Usually, the first step of wound treatment is the mechanical removal of fibrin layers, bacterial biofilm and dead and necrotic tissue. This is usually achieved by surgical debridement. However, other debridement technologies exist, such as pulse-lavage systems or ultrasonic wave cleaning [26,47]. Enzymatic ointments or even treatments with maggots can also be applied for wound cleaning. Washing with physiological saline solution is often performed or with disinfectants such as octenidin solution. Then, the wound dressing is applied, which has to comply with multiple functions. This includes keeping the wound moist but yet allowing air and oxygen exchange. Yet, wound exudate needs to be stored. The materials need to be biocompatible and non-irritative for the skin as well as hypoallergenic and bio-compostable after use. Active dressings harbor antibiotics, drugs, or other substances such as silver to prevent multipathogenic overload or growth factors to initiate proliferation [44,48,49].
To this end, complex requirements exist for the development of new topical wound therapies. On the one hand, sufficient biocompatibility has to be ensured for new materials. On the other hand, materials should support tissue regeneration, be biologically active and antiseptic. Achieving a dose window of antimicrobial and anti-biofilm activity with simultaneous tissue compatibility is a great challenge in the field [49].

3. Cold Atmospheric Plasma (CAP)

3.1. What Is Cold Atmospheric Plasma (CAP)

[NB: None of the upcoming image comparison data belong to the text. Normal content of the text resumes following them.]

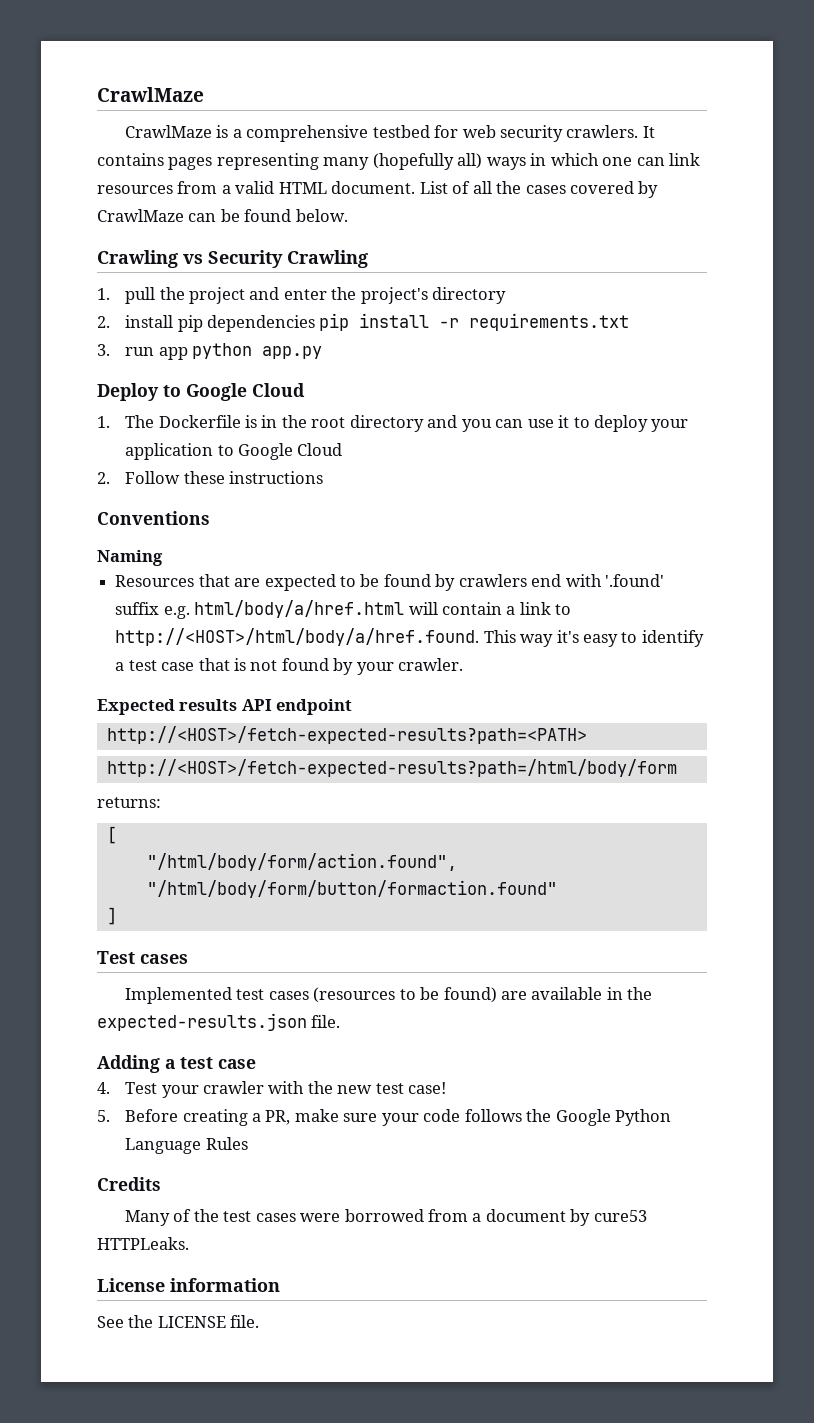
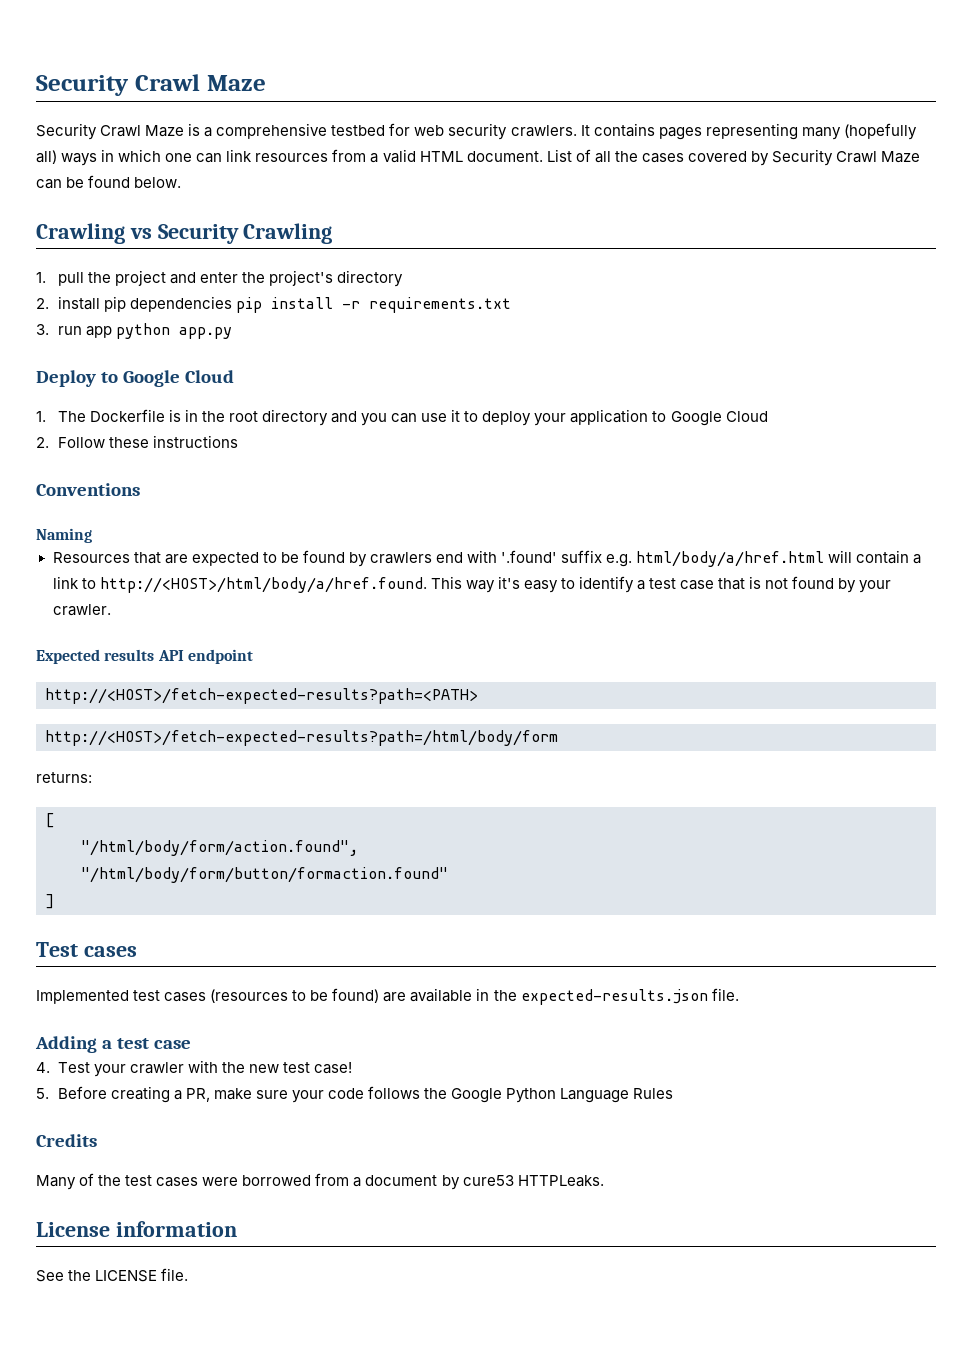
[97,87,204,102] [124,125,212,138] CrawlMaze // CrawlMaze -> [36,74,266,96] [36,123,185,140] Security Crawl Maze // Security Crawl Maze
[97,209,184,222] CrawlMaze -> [771,149,921,166] Security Crawl Maze

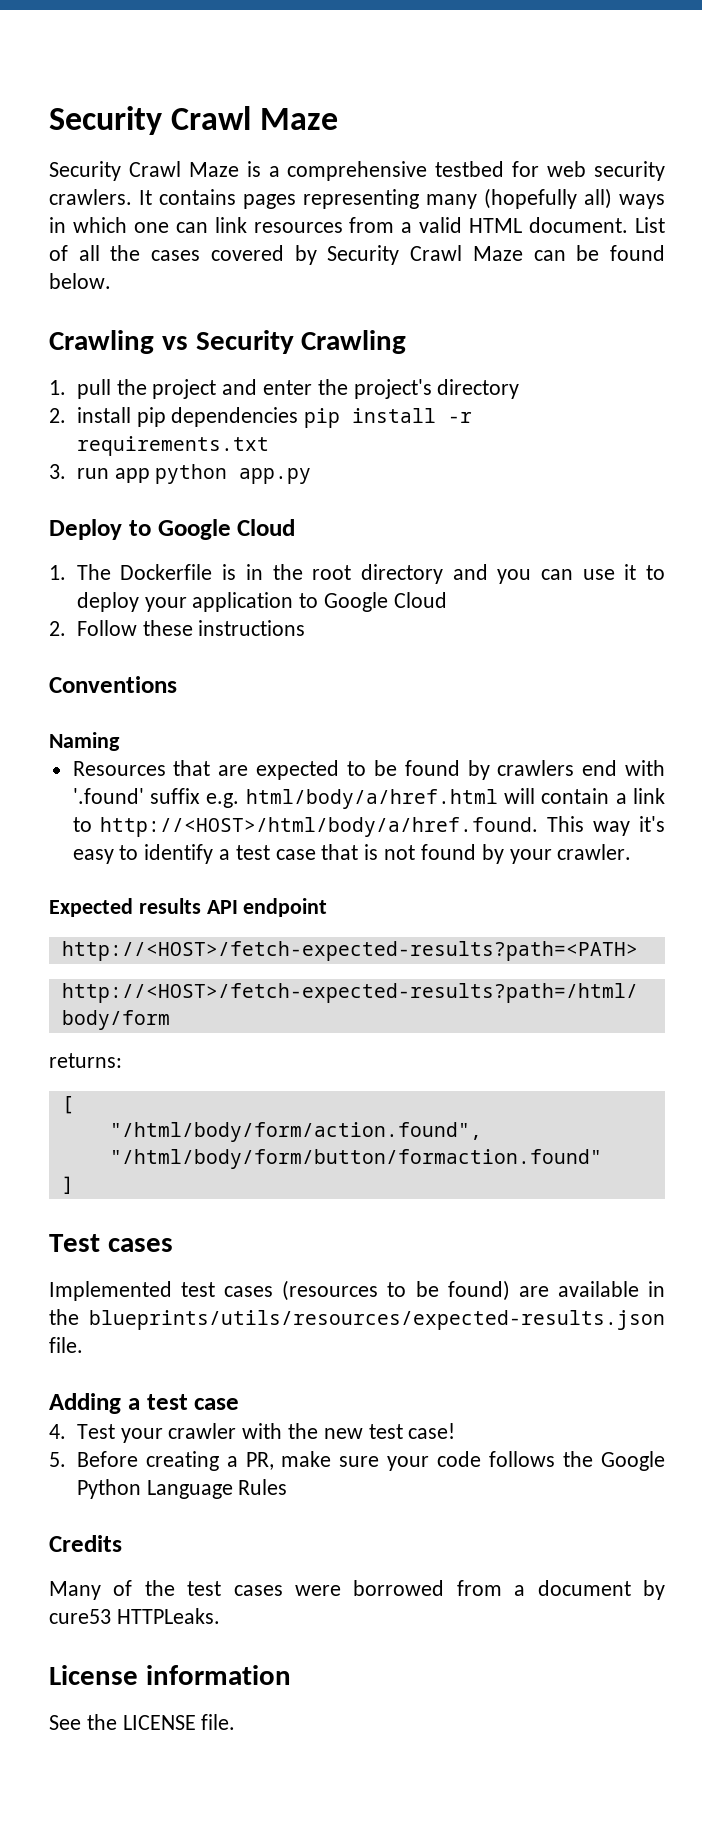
[520,989,708,1005] expected-results.json -> [89,1310,665,1330] blueprints/utils/resources/expected-results.json

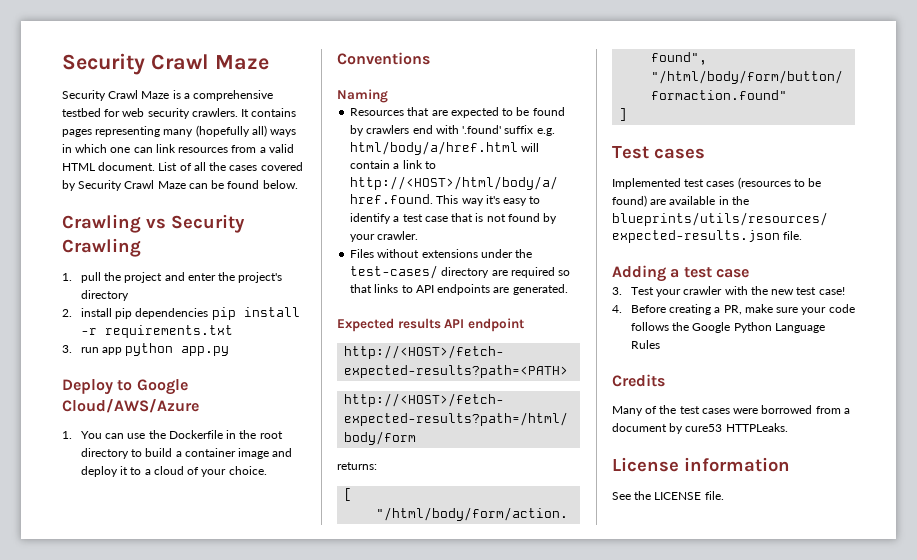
[237,519,296,536] [49,564,665,584] [76,592,447,612] [49,620,306,636] Cloud // 1. The Dockerfile is in the root directory and you can use it to deploy your application to Google Cloud // 2. Follow these instructions -> [62,399,199,413] [62,430,283,439] [80,448,293,459] [80,466,267,477] Cloud/AWS/Azure // 1. You can use the Dockerfile in the root directory to build a container image and deploy it to a cloud of your choice.
(632, 852) none -> [350,249,533,258] [350,265,571,279] [350,284,568,295] // Files without extensions under the test-cases/ directory are required so that links to API endpoints are generated.
[49,1424,66,1439] 4. -> [612,287,622,295] 3.
[49,1452,66,1467] 5. -> [612,305,622,313] 4.

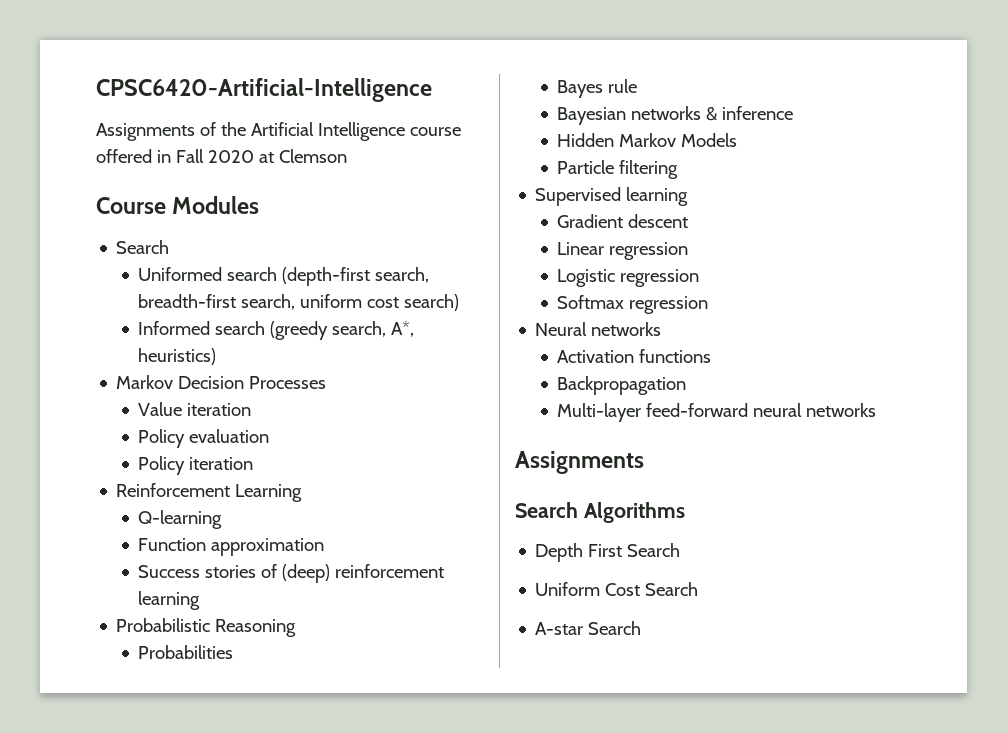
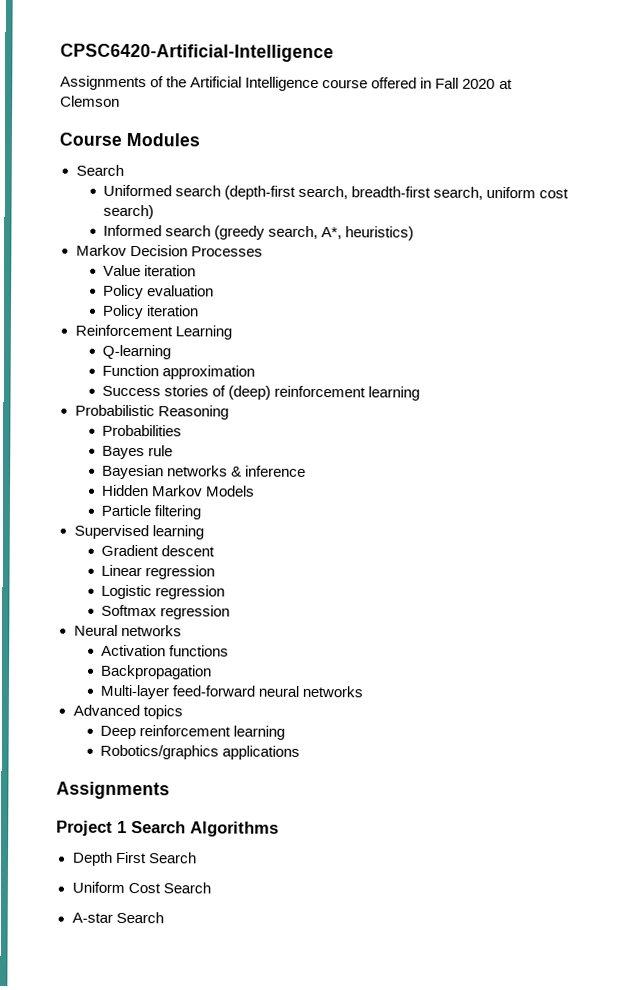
(877, 410) none -> [72,704,183,720] [100,725,286,740] [100,744,301,760] // Advanced topics // Deep reinforcement learning // Robotics/graphics applications
(644, 462) none -> [56,820,127,836] Project 1

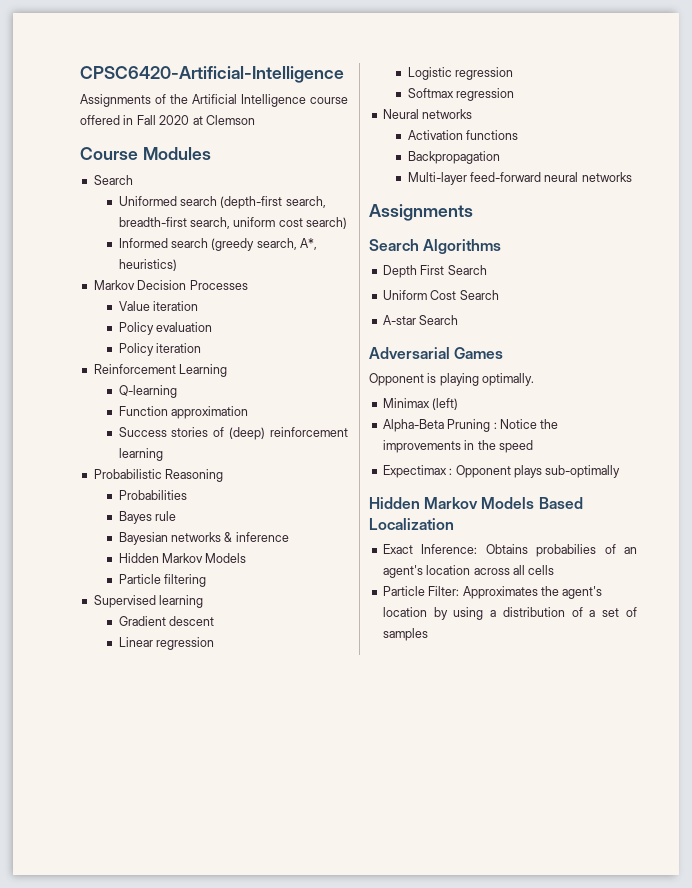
[72,704,183,720] [100,725,286,740] [100,744,301,760] // Advanced topics // Deep reinforcement learning // Robotics/graphics applications -> (632, 177) none
[56,820,127,836] Project 1 -> (473, 212) none
(164, 917) none -> [369,347,504,359] [369,373,535,386] [382,398,459,410] [382,419,559,432] [382,440,533,453] [382,465,621,478] [369,497,583,509] [369,518,454,530] [382,544,637,557] [382,565,555,578] [382,586,603,599] [382,607,637,620] [382,628,428,641] // Adversarial Games // Opponent is playing optimally. // Minimax (left) // Alpha-Beta Pruning : Notice the improvements in the speed // Expectimax : Opponent plays sub-optimally // Hidden Markov Models Based Localization // Exact Inference: Obtains probabilies of an agent's location across all cells // Particle Filter: Approximates the agent's location by using a distribution of a set of samples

Physical plasma is regarded as the fourth state of matter after solids, liquids, and gases. Plasmas can be produced by adding energy to an otherwise neutral gas. Originally, plasma medicine was introduced by Nikola Tesla in the 1890s [50]. Physical plasmas may be divided into thermal (hot) and non-thermal (cold) plasmas. For decades, thermal plasmas have been used for industrial applications. They are used, for example, for surface treatment or for cutting different kinds of materials. Thermal plasmas have also been applied in medicine for more than 20 years. They provide the most prevalent procedure for endoscopic tissue coagulation [51] and help with hemostasis during surgical interventions. Thermal plasmas are also used for the devitalization and ablation of tissues, for example, to remove tumors from the bladder [52], to treat wards, actinic keratosis, hemangiomas, [53] or for the treatment of enlarged nasal concha [54]. As thermal plasmas can reach very high temperatures, they are not suited for gentle application to living cells, tissues or temperature sensitive medical instruments. For such biomedical applications, only biocompatible non-thermal plasmas are suitable. Cold atmospheric pressure plasmas possess a mixture of diverse biologically active agents. These include various reactive oxygen species including ozone, various reactive nitrogen species, as well as charged atoms, ions, electrons, UV radiation, visible light and electromagnetic fields. These components work in concert and impose a number of different biological effects on the skin. Plasma application may have anti-inflammatory, anti-itch, pain-relieving, antibacterial, tissue stimulating, and capillary blood flow stimulating effects, but also pro-apoptotic, tumor cell killing effects [55,56].
In general, two ways of generating cold atmospheric pressure plasmas can be distinguished: First, dielectric barrier discharge (DBD) based devices (direct plasma discharge) and second, jet plasma devices (indirect plasma discharge) [57]. DBD devices consist generally of two laminar electrodes, of which one electrode is shielded by an insulating (dielectric) layer. This results in a very low conduction current despite a high voltage and the generated plasma is thermally barely warming up. An example for such a DBD plasma source provides the PlasmaDerm device (CINOGY GmbH, Duderstadt, Germany; Figure 2). This device allows the treatment of larger areas of several square centimeters and the treatment is independent of additional gas supply.
In jet plasma sources, the required electrodes are arranged in or on a nozzle. A feed gas is guided through the nozzle and is ionized by applying a high voltage to the electrodes. With the flow of the feed gas, the plasma is blown out of the nozzle. With such devices, several different gases such as argon, helium, or air can be used. This allows, within certain limits, a variability of the composition of the plasma components. Furthermore, plasmas from jet plasma devices may be applied into the smallest caps and pores. A well-established example for such a cold atmospheric plasma jet provides the kINPen MED (neoplas med GmbH, Greifswald, Germany; Figure 3), which uses argon as feed gas.
Based on several case reports and clinical studies the two mentioned devices PlasmaDerm and kINPen MED could have been CE-certified in 2013 as medical products (class 2a) for the treatment of chronic wounds and microbial induced diseases of the skin and hence were approved for application in the clinic.
The biologic effects of cold plasma are considered to be mainly due to reactive species which act on cells and may react with proteins and lipids. Reactive oxygen species, such as hydroxyl radicals, superoxide and singlet oxygen, or reactive nitrogen species, such as nitrogen oxides and peroxynitrite, seem to be most important in mediating efficacy [6,58].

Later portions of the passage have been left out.